昨今、いくつかの蛍光フローサイトメトリー法が、有核赤血球を識別するために開発されている。これらの方法は、有核赤血球を他の細胞型と識別するために、核特異的染色技術を利用する、なぜならば電子物性又は光学的特性のみに基づいて有核赤血球を識別するのは困難だからである。
米国特許第5,298,426号(Inami et al.)は、有核赤血球を識別する蛍光性方法を記載する。当該方法は、第1流動体及び第2流動体を使用する2ステップの染色を利用する。Inami et al.が教示するには、当該第1流動体は、有核赤血球の核小体を特に染色するためにそれらの中に拡散する赤芽球−染色染料を含み、次いで、2次元プロット上で有核赤血球と他の細胞群を分離し、それによりNRBCの識別結果が計算される。

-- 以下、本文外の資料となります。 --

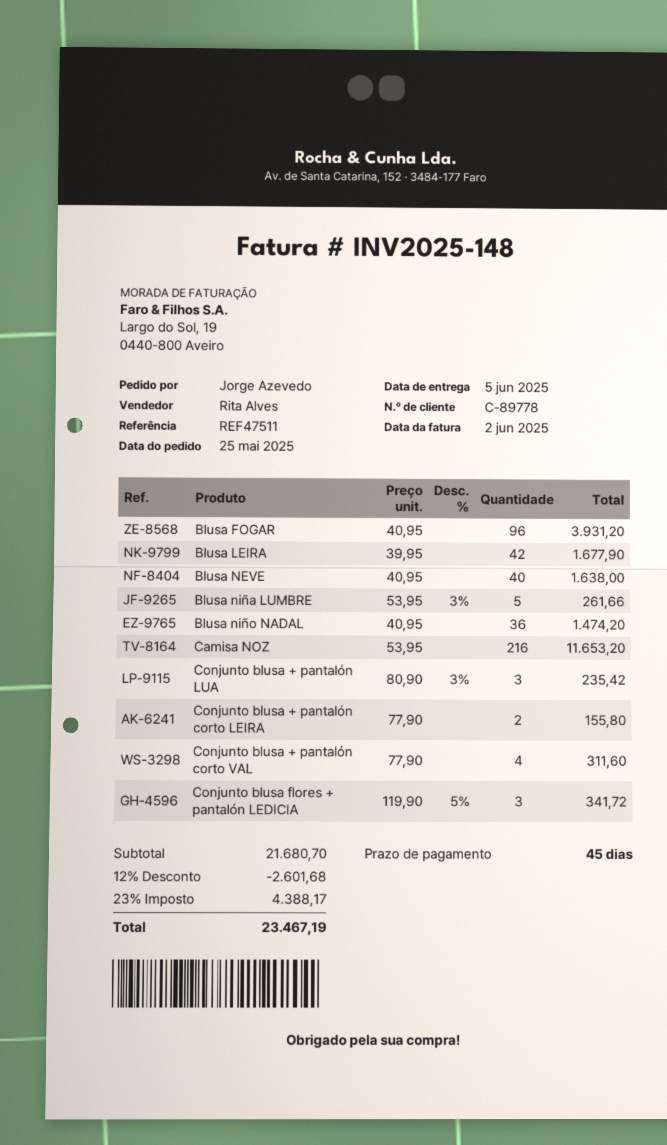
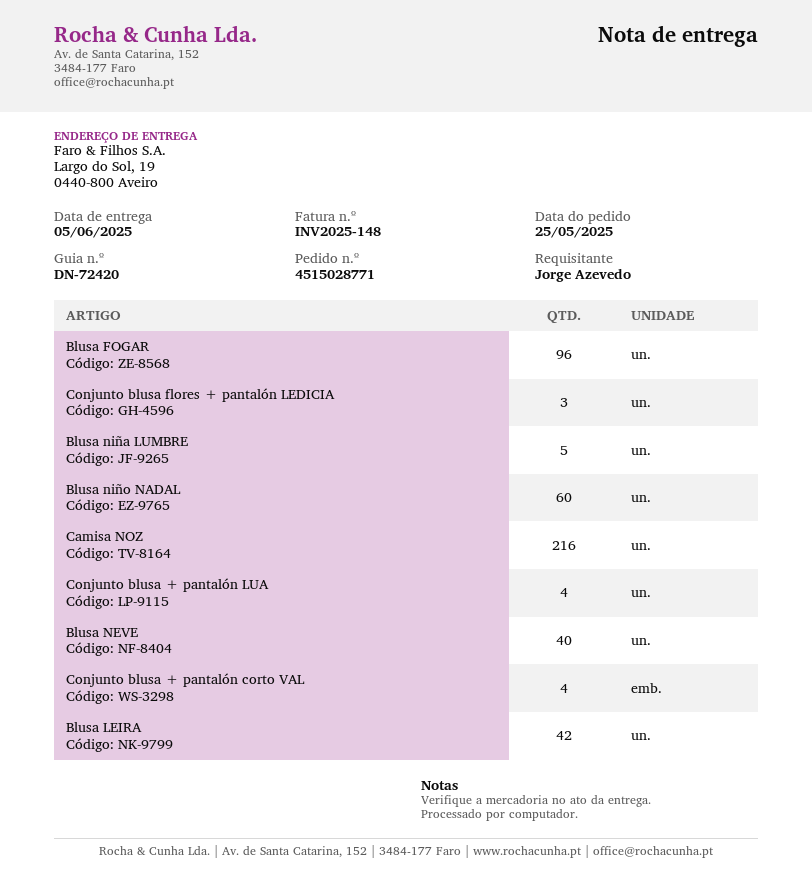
Blusa niño NADAL: 36 -> 60
Conjunto blusa + pantalón LUA: 3 -> 4
Conjunto blusa + pantalón corto LEIRA: 2 -> none

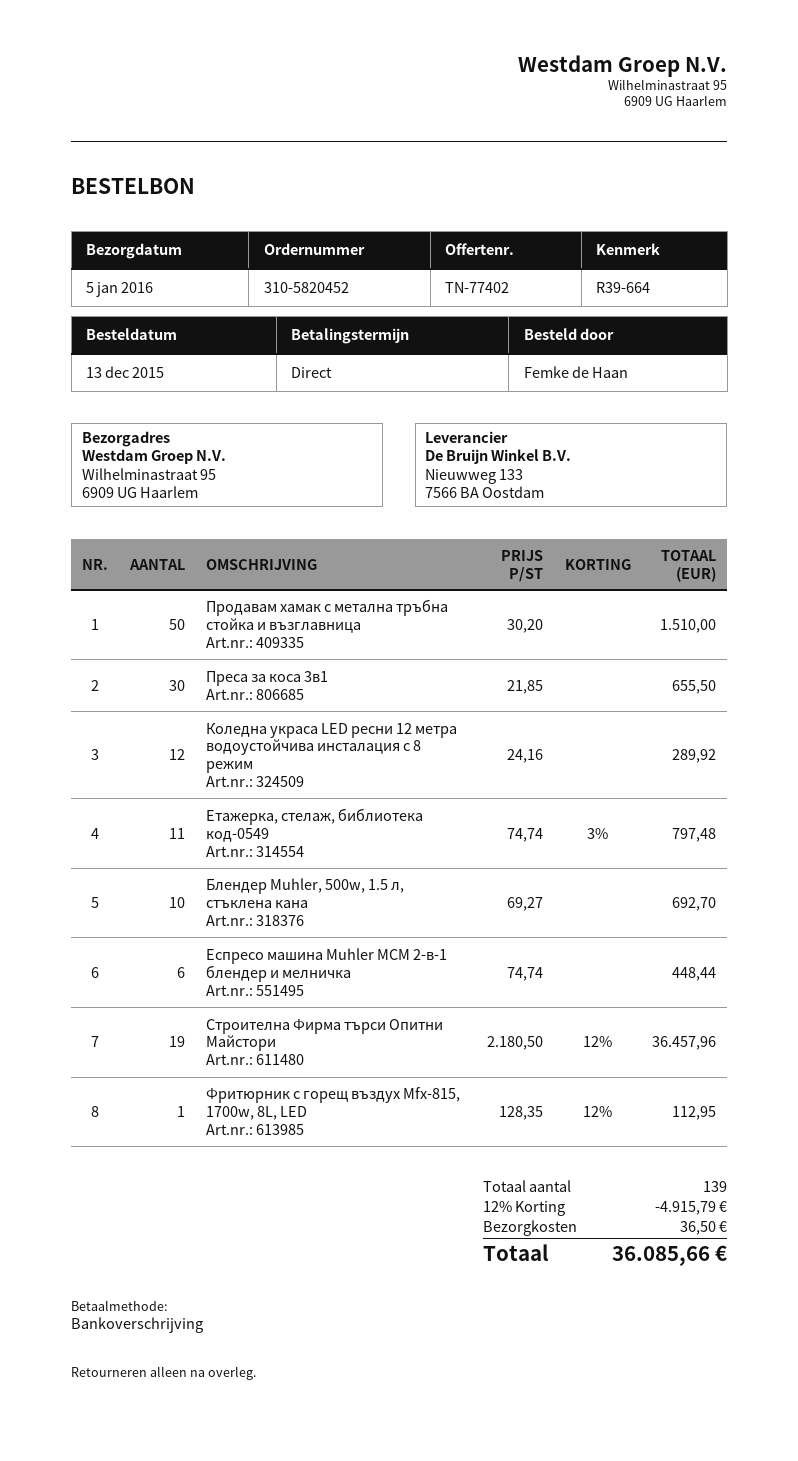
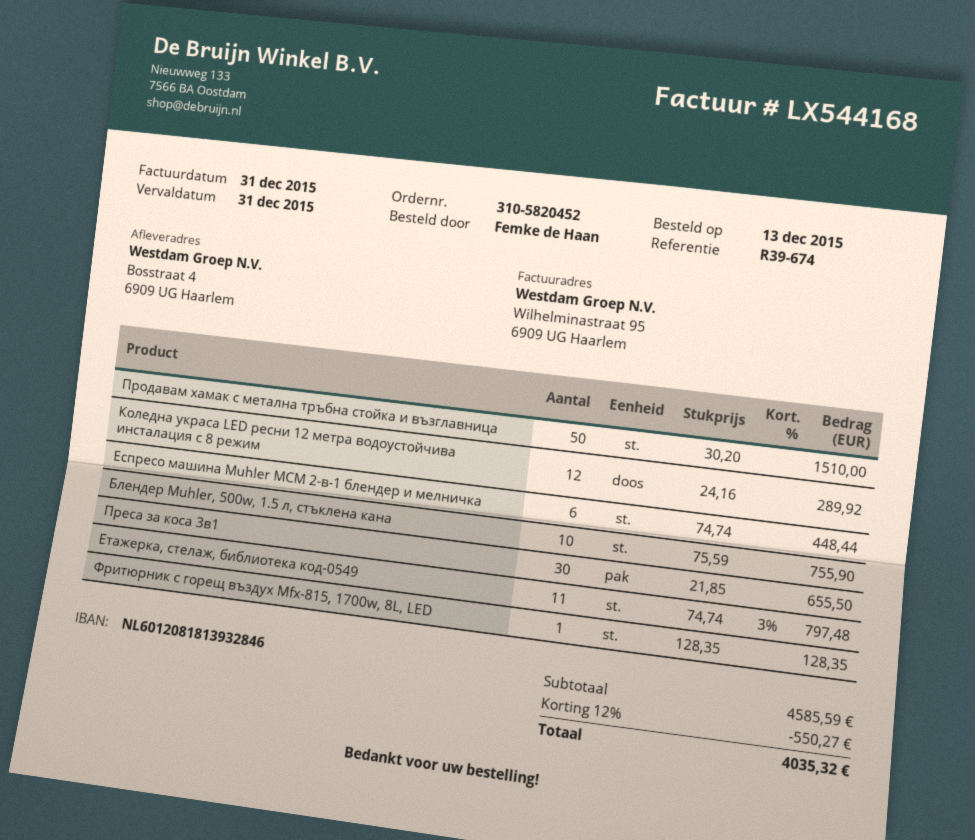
reference: R39-664 -> R39-674
ship to: Wilhelminastraat 95, 6909 UG Haarlem -> Bosstraat 4, 6909 UG Haarlem
Блендер Muhler, 500w, 1.5 л, стъклена кана: 10 x 69.27 = 692.70 -> 10 x 75.59 = 755.90
Строителна Фирма търси Опитни Майстори: 19 x 2180.50 - 12% = 36457.96 -> none
Фритюрник с горещ въздух Mfx-815, 1700w, 8L, LED: 1 x 128.35 - 12% = 112.95 -> 1 x 128.35 = 128.35
discount: 12% = 4915.79 -> 12% = 550.27
shipping: 36.50 -> none
total: 36085.66 -> 4035.32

米国特許第5,559037号(Kim et al.)は、有核赤血球及び白血球のフローサイトメトリー分析方法を記載する。当該方法は、全血液サンプル由来の赤血球及びNRBCの細胞質の溶解し、当該有核赤血球の核小体を生体核染色にさらし、当該核小体の中への当該生体核染色の浸透を最小化し、そして、蛍光、及び光散乱の2つの角度を計測することにより当該サンプルを分析することを含む。この方法は、残屑からの信号(蛍光、及び非蛍光)を遮断し、及びNRBCsのように軸方向の光損失(ALL)トリガーを下回るが、蛍光トリガー(FL3)を上回る信号を同定する3つの制御方法を特色とする。この方法は、当該NRBC及び白血球の識別を得るために42℃まで当該試薬を加熱する必要がある。
米国特許第5,648,225号(Kim et al.)は、有核赤血球の下位分類のための多目的溶解試薬の使用方法を記載する。当該方法は、核染色法を含む多目的溶解試薬で血液サンプルを溶解するステップ、当該サンプル混合物を高温でインキュベートするステップ、及び自動電気光学血液学機器でNRBCsを含む当該有核血球を計測するステップを含む。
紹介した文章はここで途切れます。